Activity. Retype word for word the stretch of entries below from the line that has "[282,351,540,370] 在kotlin使用中的技巧和经验 ->" through the line that has "(624, 310) none -> [549,385,610,402] update", and omit the pictures.

The data.
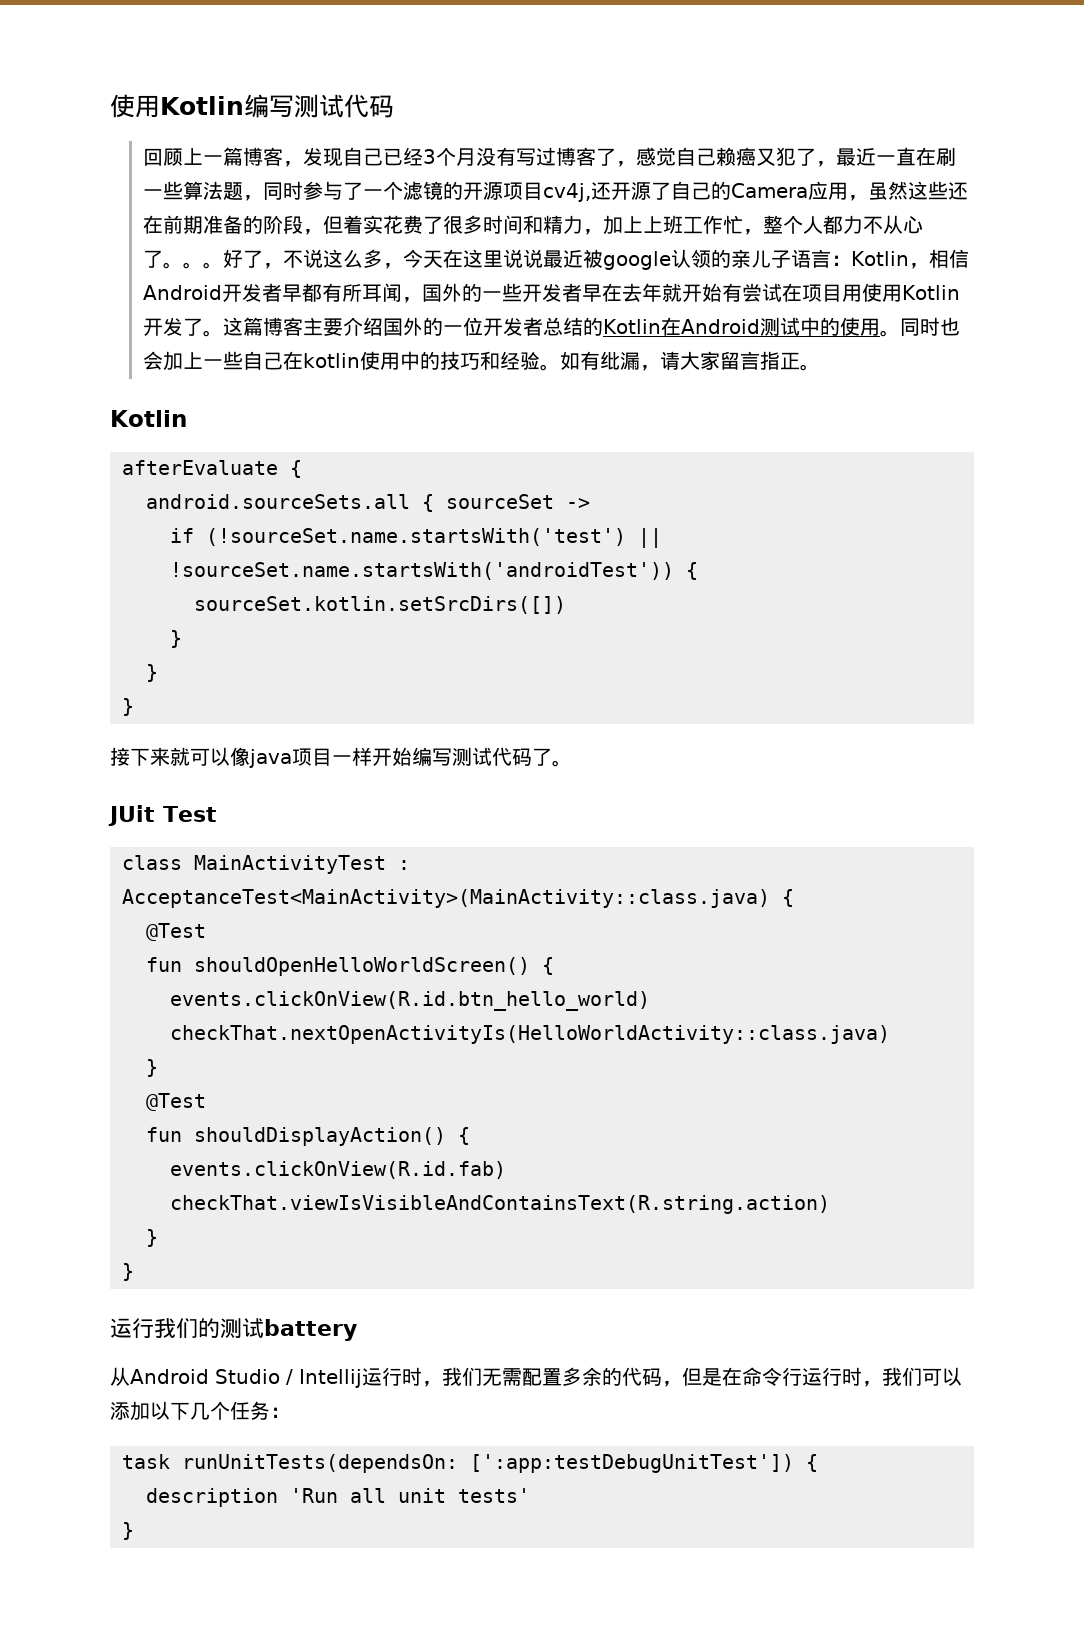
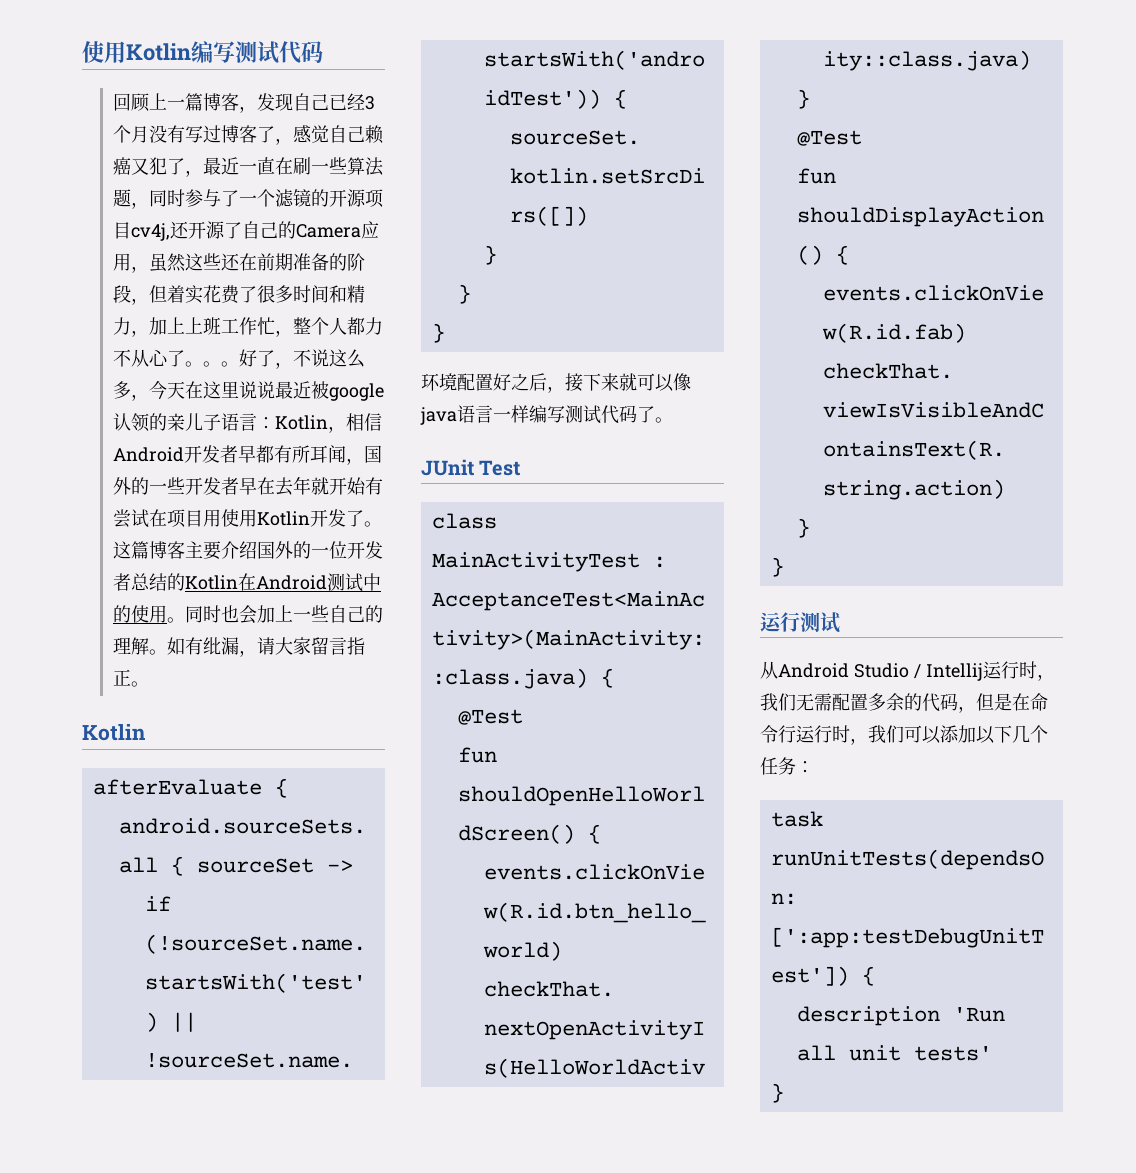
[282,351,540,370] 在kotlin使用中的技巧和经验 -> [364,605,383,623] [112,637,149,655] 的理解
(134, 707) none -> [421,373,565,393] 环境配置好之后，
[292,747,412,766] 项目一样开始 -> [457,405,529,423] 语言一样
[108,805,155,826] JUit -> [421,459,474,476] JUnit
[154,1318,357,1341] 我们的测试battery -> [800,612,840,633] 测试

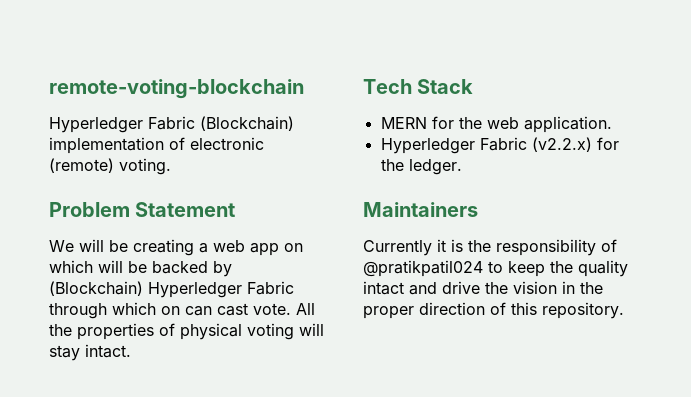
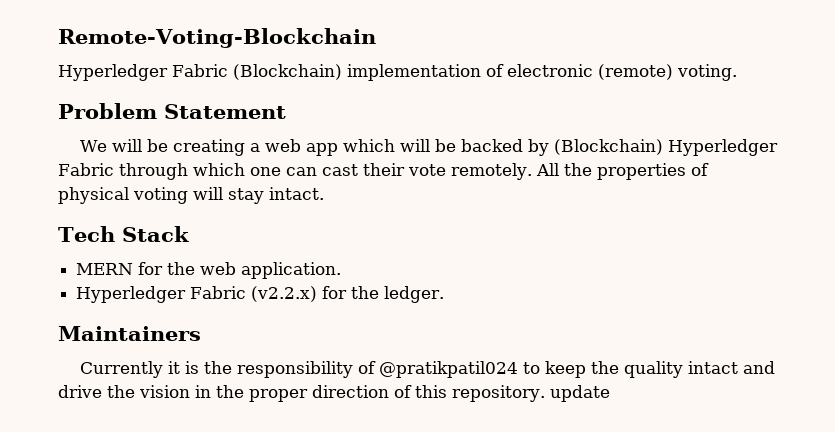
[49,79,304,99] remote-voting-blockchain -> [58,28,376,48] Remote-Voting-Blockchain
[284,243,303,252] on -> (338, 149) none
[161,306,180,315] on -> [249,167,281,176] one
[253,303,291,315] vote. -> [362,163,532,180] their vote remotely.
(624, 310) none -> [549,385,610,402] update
==
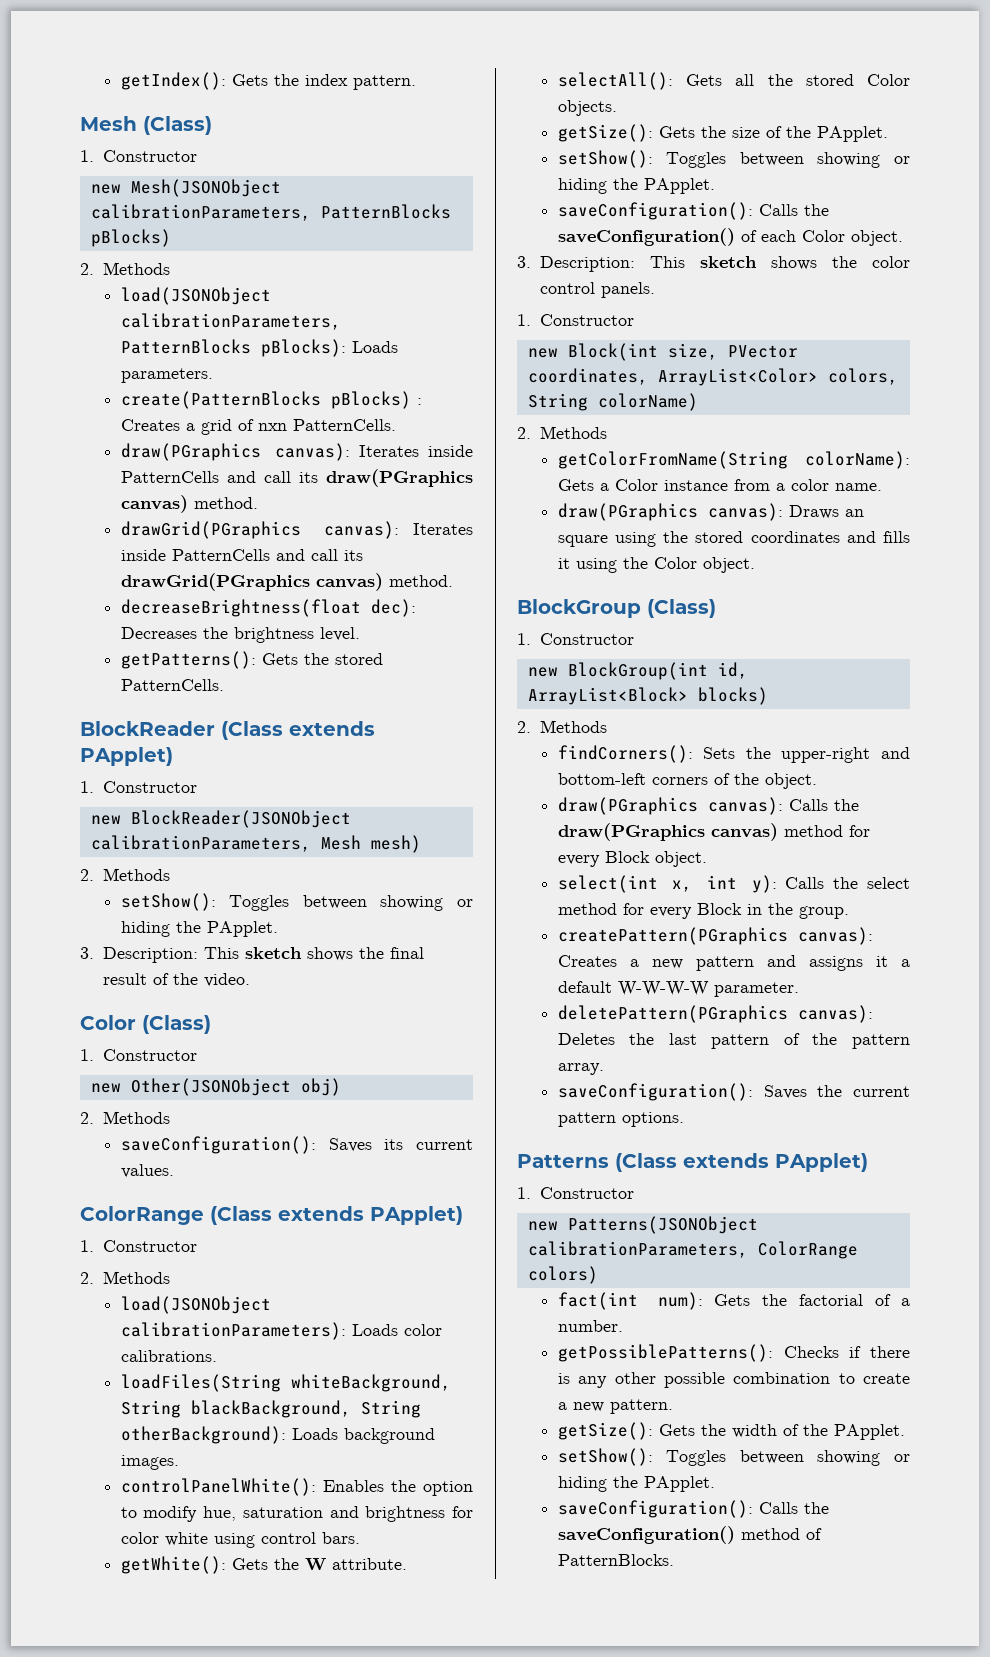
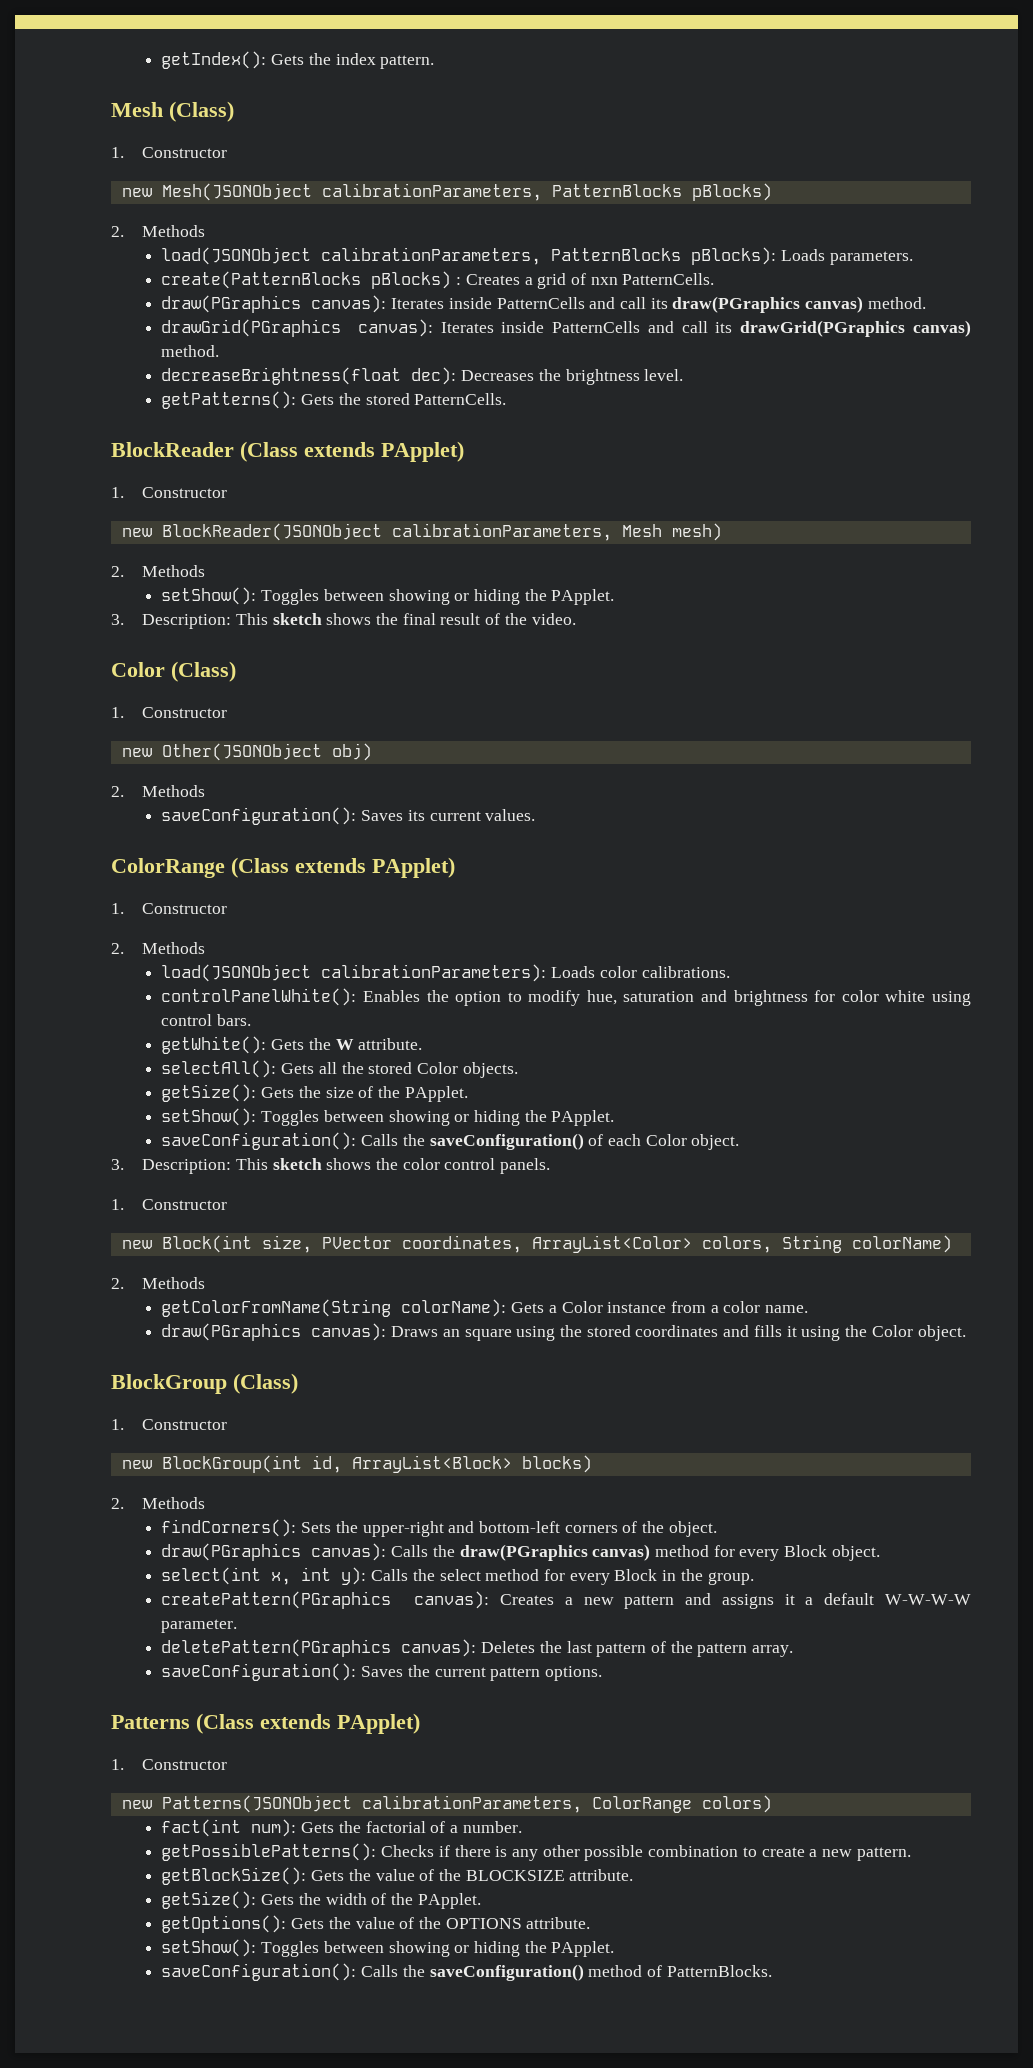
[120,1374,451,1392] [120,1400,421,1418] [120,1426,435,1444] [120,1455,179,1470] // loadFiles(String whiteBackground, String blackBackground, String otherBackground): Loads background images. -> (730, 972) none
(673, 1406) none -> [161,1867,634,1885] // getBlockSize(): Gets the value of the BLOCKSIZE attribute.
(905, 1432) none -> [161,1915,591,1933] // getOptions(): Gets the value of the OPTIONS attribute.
* * *
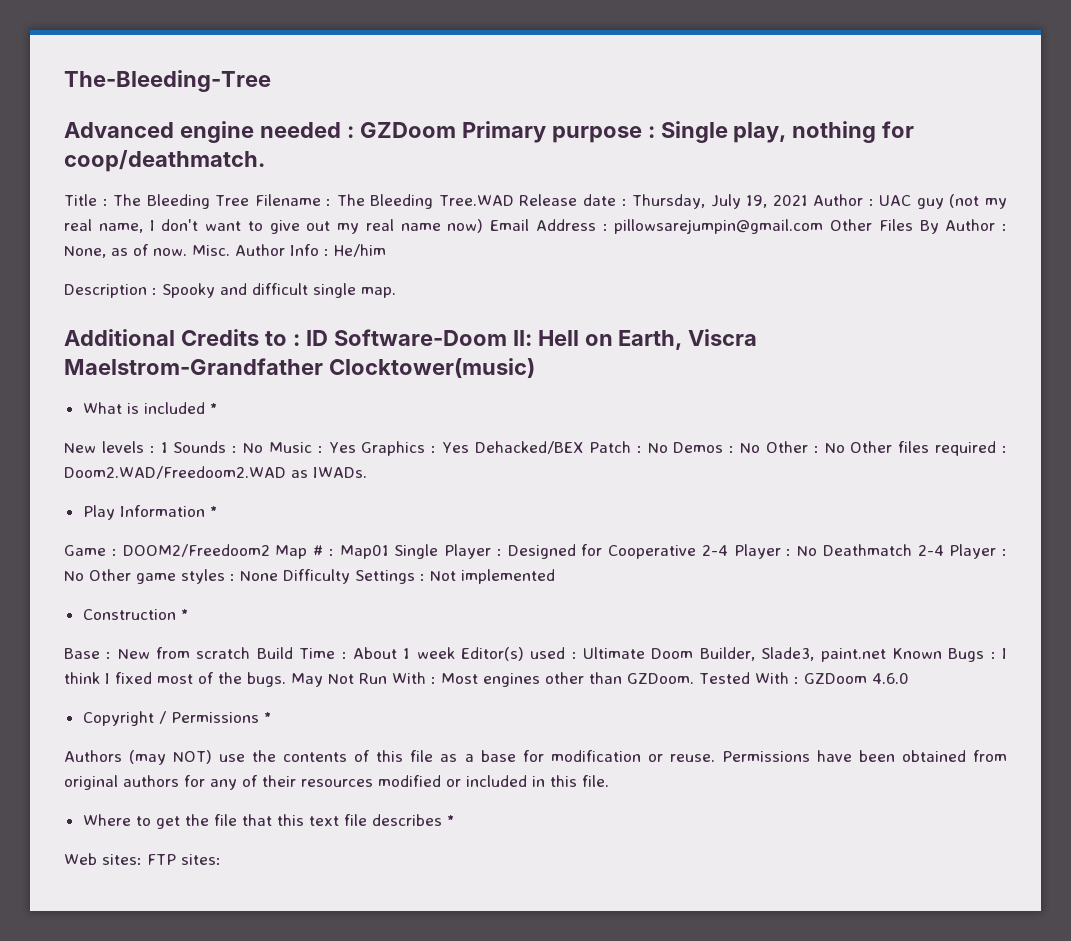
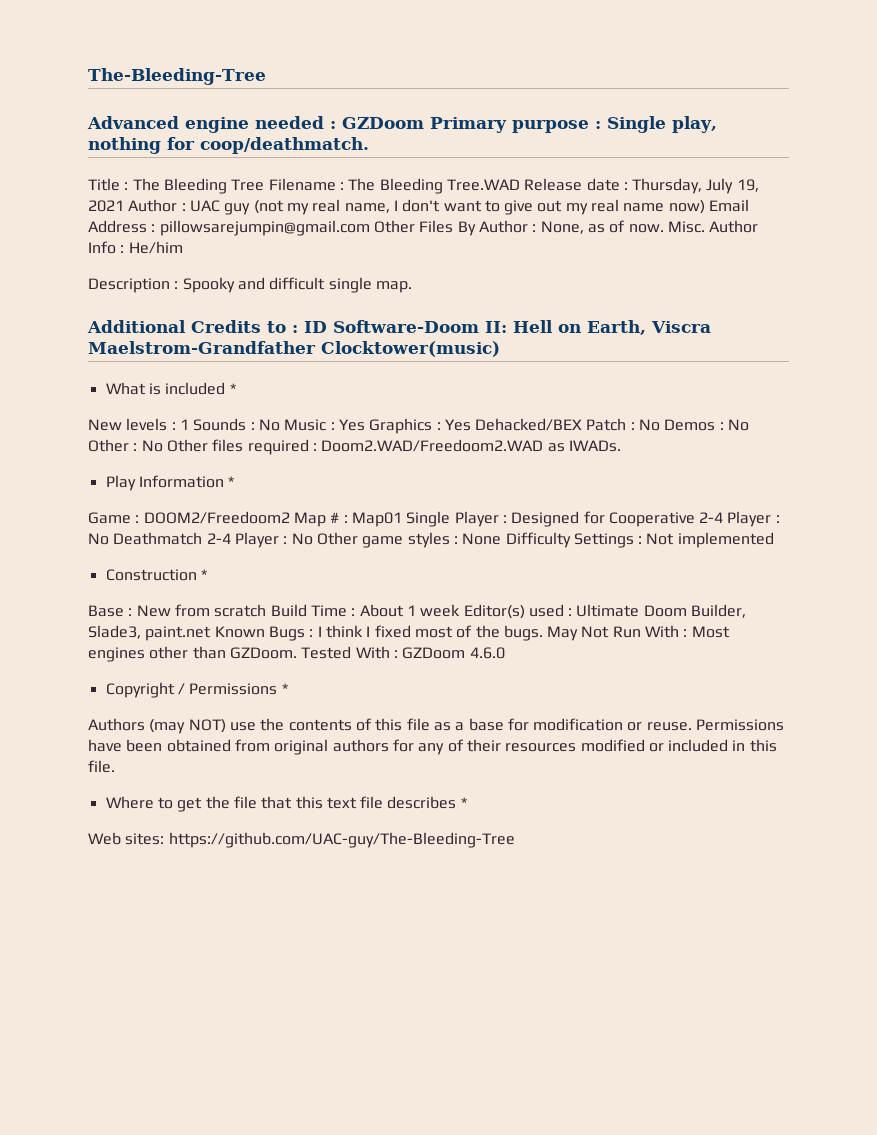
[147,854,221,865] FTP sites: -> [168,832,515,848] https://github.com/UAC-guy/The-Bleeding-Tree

Solution.
[282,351,540,370] 在kotlin使用中的技巧和经验 -> [364,605,383,623] [112,637,149,655] 的理解
(134, 707) none -> [421,373,565,393] 环境配置好之后，
[292,747,412,766] 项目一样开始 -> [457,405,529,423] 语言一样
[108,805,155,826] JUit -> [421,459,474,476] JUnit
[154,1318,357,1341] 我们的测试battery -> [800,612,840,633] 测试

[49,79,304,99] remote-voting-blockchain -> [58,28,376,48] Remote-Voting-Blockchain
[284,243,303,252] on -> (338, 149) none
[161,306,180,315] on -> [249,167,281,176] one
[253,303,291,315] vote. -> [362,163,532,180] their vote remotely.
(624, 310) none -> [549,385,610,402] update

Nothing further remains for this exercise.